E passa a ser a vida verdadeira
Pois o fato e o gesto se perderam
Na fugaz e vã vida primeira.

Eco de mim mesma que me encanta,
Sou ninfa cujos dons emudeceram
Mas ao tornar-se pedra vive e canta...

(sem data)


Nota
Mais um um notável soneto recém-encontrado na Arca da poetisa. Alma reafirma mais uma vez, com a bela metáfora do mito de Narciso e da ninfa Eco, a sua fé na realidade da Poesia, na consistência de uma vivência em dimensão poética, como propunha Novalis.(Lucia Welt)
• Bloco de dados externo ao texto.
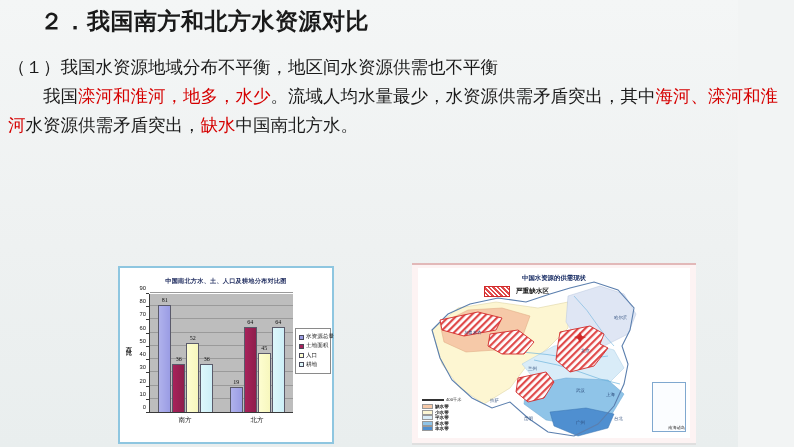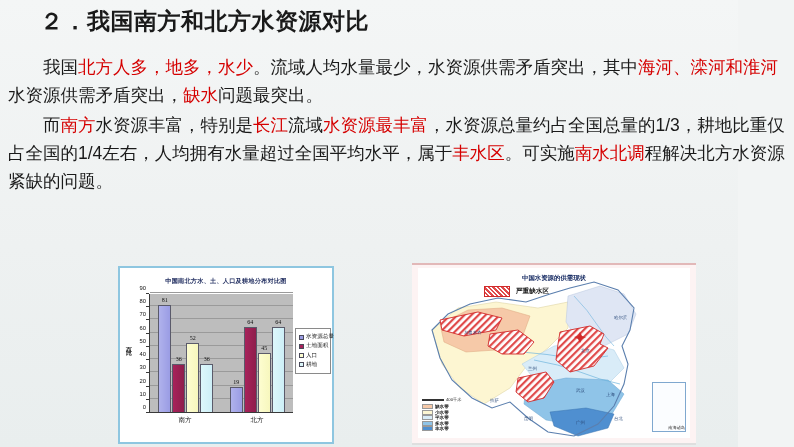"（１）我国水资源地域分布不平衡，地区间水资源供需也不平衡" div.para { html: none -> <div><span>（１）我国水资源地域分布不平衡，地区间水资源供需也不平衡</span></div> }
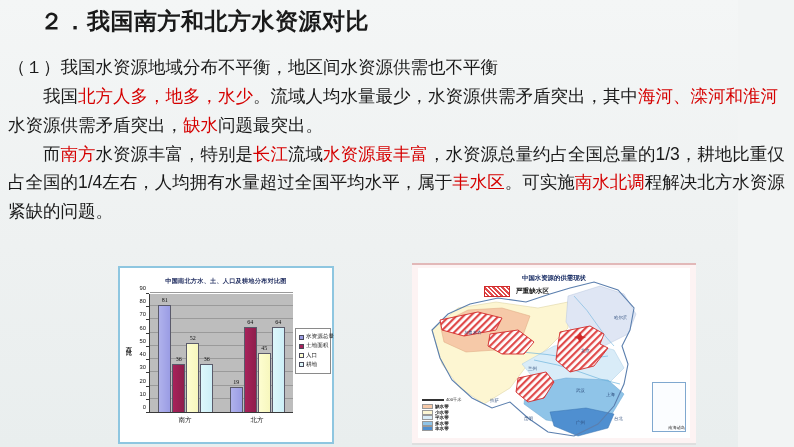"北方人多，地多，水少" span.hl { text: 北方人多 -> 滦河和淮河 }
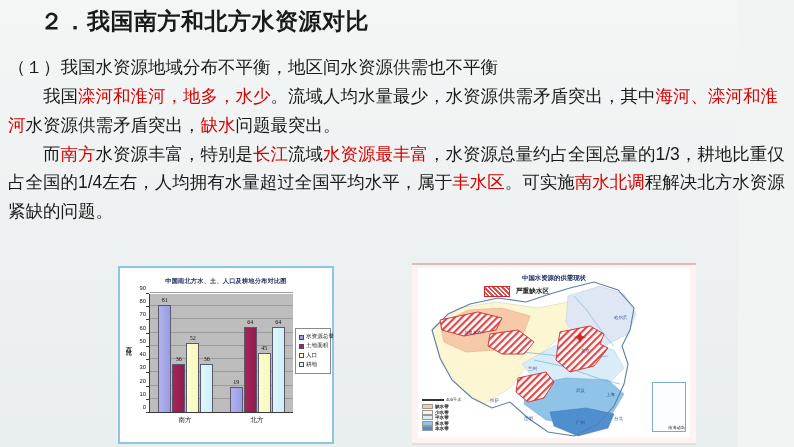"问题最突出。" span { text: 问题最突出 -> 中国南北方水 }
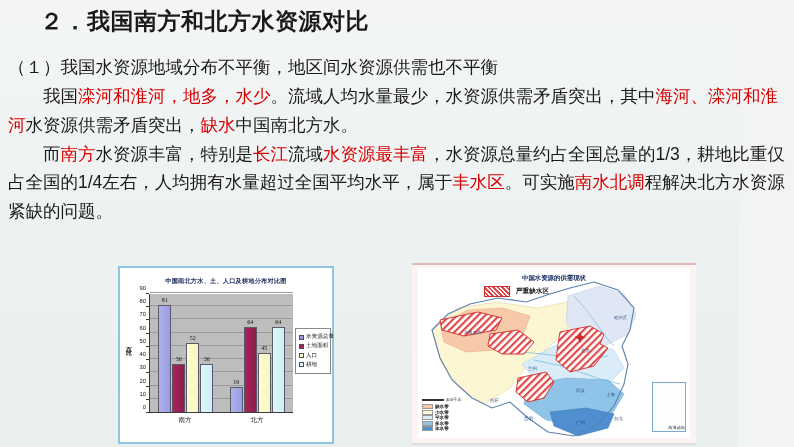"而南方水资源丰富，特别是长江流域水资源最丰富，水资源总量约占全国总量的1/3，耕" div.para { html: <div><span>而</span><span>南方</span><span>水资源丰富，特别是</span><span>长江</span><span>流域</span><span>水资源最丰富</span><span>，水资源总量约占全国总量的1/3，耕地比重仅占全国的1/4左右，人均拥有水量超过全国平均水平，属于</span><span>丰水区</span><span>。可实施</span><span>南水北调</span><span>程解决北方水资源紧缺的问题。</span></div> -> none }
domingo, 23 de agosto de 2009

As perguntas... (de Alma Welt)

Longas vigílias, sofridas, da razão,
Em que a mente luta contra o fado,
O triste destino em comunhão
Do homem como ser desamparado.

Somos para a morte e por certo
É esse o grande laço que nos une
E talvez o segredo do deserto
Com que às vezes o coração nos pune.

No fatal desenlace somos unos
Ou, ao contrário, é a suprema solidão?
Quais os signos e momentos oportunos

Onde a revelação está, se nos escapa?
A resposta é uma cruz, uma canção,
Ou se encontra em nós sob uma capa?

(sem data)

domingo, 16 de agosto de 2009

Reminicências (de Alma Welt)

Outrora eu ia nua até a fonte
Buscar água e ervas milagrosas
Que aprendia com mestre Quironte
O mago das quatro patas grossas.

Nos sagrados bosques de Elêusis
Fui discípula daquele sábio nume,
E por colegas tive semideuses
Cultuando do mestre o claro lume.

E ninfa eu mesma fui ou me tornei,
Perdoem-me vocês a bizarria
Aparente do que agora me lembrei,

Pois o que fluente a mente aborda,
Reparem, não é nenhuma algaravia
Mas aquilo que a alma ainda recorda...

(sem data)

Zen (de Alma Welt)

Para poder conhecer e revelar
A linguagem das coisas, tão cifrada,
É preciso ter a mágica mirada,
Aquela do pintor ao retratar

O tema, o ser humano ou objeto,
Que o mesmo amor sem sentimento
Ou sentimentalismo, o que é mais certo,
É preciso para tal empreendimento.

O olho preciso é o que é preciso
E a mente vazia de conceito
Para captar o mais conciso

Que nasce da forma em traço ágil
E é a fala das coisas, seu proveito,
Quando tudo se calou, e é tão frágil...

(sem data

segunda-feira, 10 de agosto de 2009

Para chegar à casa (de Alma Welt)

Para chegar à casa de meu pai
Também tive fortes descaminhos
Daqueles que erraram no Sinai
E outros talvez mais comezinhos.

O bezerro de ouro não havia
Entretanto fui tentada no deserto,
Melhor dizendo: em plena pradaria*,
Por quem não contava tão por perto.

E agora sob a noite enluarada
E o imenso dossel do meu destino
Eu agradeço estar na minha morada

Pertencente e por fim apaziguada,
Sendo parte integrante “del camino”
E a traduzir em versos a jornada...

(sem data)


*Nota

"Entretanto fui tentada no deserto,
Melhor dizendo: em plena pradaria"

- Por curiosidade, republico aqui o soneto que se refere à tentação que a Alma sofreu na pradaria, por parte de Mefistófeles, uma das configurações de Lúcifer, que já havia tentado Fausto. Tenho motivos para crer que se trata de epísódio real da vida da Poetisa do Pampa:


A Tentação da Alma (de Alma Welt)

(152)

Uma vez estando eu a passear
Pela minha dourada pradaria,
Como de hábito imersa num cismar
Que me levava além da alegoria,

Onde coisas, numes, deuses, tudo junto
Cercava-me e querendo-me com eles,
Eu encontrei um tal Mefistofeles
Que não fazia parte do conjunto,

E este rogou-me desnudar-me
Que queria que queria admirar-me
Prometendo-me tesouro todo à parte.

E eu que não me faço de rogada
Fiquei nuínha, e sim, sem querer nada,
Disse: "Eu mesma sou o Ouro e a Arte!